▶ [AIM OF THE EXERCISE]
Below are some records; quote exactly the lines from the one that contains "Maxima. Pathfinder. 3.5l." through the one that contains "TITAN. Armada. Nv", inclusive, and no others.

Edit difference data
========================================================================
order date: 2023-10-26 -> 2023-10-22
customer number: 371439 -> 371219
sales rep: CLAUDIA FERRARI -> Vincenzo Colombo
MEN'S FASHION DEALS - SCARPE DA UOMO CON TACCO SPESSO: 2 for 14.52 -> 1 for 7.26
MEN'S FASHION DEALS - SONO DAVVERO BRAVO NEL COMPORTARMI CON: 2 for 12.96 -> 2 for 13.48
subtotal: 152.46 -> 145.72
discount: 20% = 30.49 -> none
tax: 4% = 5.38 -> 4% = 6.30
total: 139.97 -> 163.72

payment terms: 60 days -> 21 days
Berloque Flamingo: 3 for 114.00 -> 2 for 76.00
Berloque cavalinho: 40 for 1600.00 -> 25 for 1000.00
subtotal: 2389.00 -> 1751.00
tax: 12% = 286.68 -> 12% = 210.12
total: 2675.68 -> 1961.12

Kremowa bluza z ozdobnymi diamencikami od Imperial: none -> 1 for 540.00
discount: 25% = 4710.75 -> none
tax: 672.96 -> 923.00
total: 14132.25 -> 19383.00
========================================================================
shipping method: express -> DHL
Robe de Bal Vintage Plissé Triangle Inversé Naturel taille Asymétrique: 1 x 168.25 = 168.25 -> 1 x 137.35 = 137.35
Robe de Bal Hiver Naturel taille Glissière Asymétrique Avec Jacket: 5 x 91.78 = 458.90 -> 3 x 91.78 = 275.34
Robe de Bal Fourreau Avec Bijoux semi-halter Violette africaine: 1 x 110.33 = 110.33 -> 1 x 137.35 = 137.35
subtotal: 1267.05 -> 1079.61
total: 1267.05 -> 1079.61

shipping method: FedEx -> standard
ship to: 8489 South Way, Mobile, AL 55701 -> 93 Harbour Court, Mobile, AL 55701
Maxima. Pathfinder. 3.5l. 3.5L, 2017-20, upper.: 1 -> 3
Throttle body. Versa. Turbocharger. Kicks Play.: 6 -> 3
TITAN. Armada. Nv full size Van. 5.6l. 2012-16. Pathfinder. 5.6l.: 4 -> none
========================================================================
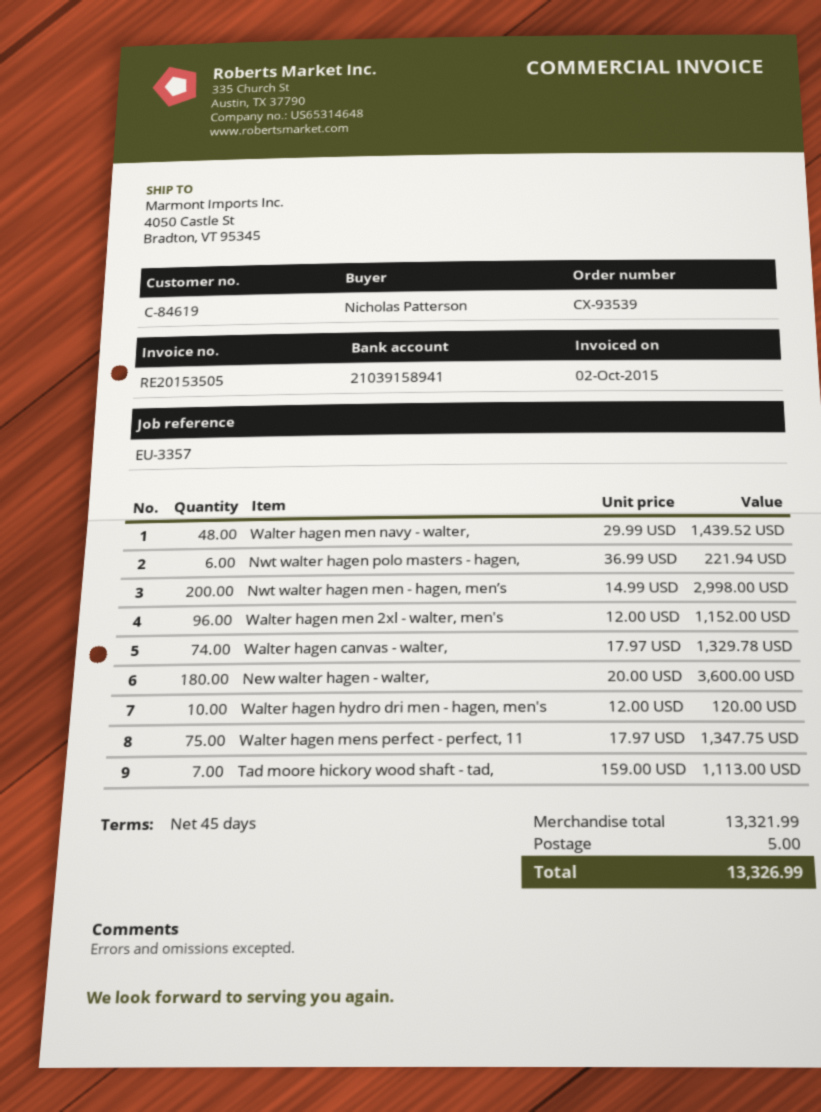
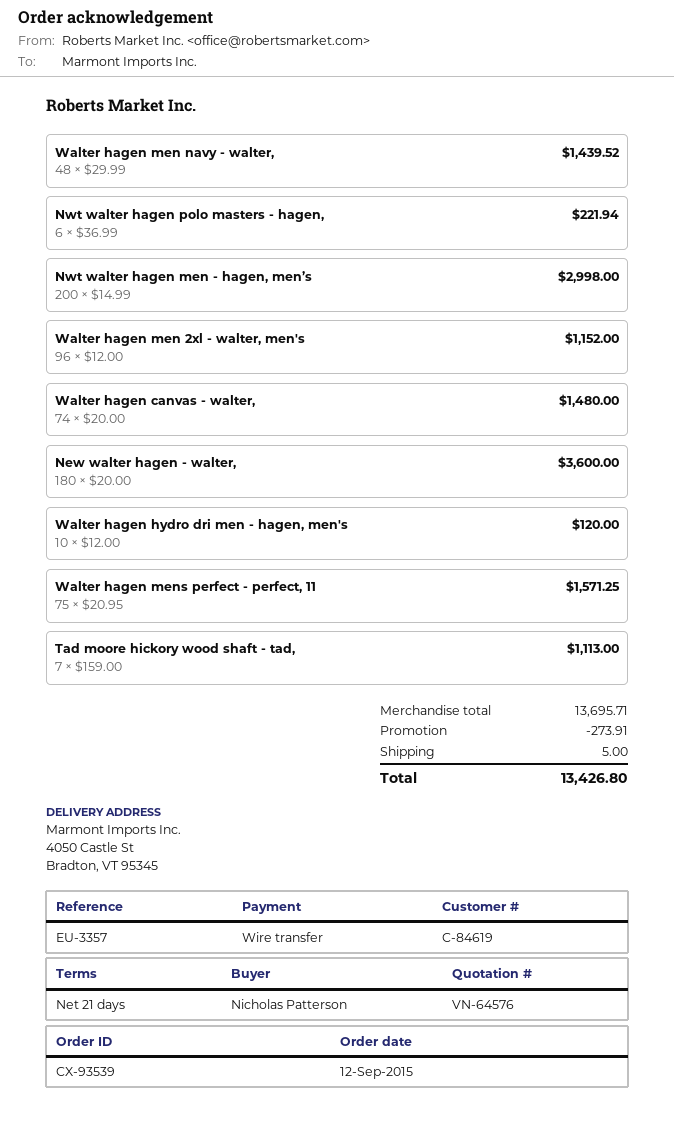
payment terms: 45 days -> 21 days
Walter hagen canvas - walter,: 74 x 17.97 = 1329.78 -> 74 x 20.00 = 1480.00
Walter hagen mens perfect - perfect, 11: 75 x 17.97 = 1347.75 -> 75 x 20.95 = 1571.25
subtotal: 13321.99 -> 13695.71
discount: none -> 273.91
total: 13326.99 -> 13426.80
========================================================================
▶ [SOLVED PROBLEM]
Maxima. Pathfinder. 3.5l. 3.5L, 2017-20, upper.: 1 -> 3
Throttle body. Versa. Turbocharger. Kicks Play.: 6 -> 3
TITAN. Armada. Nv full size Van. 5.6l. 2012-16. Pathfinder. 5.6l.: 4 -> none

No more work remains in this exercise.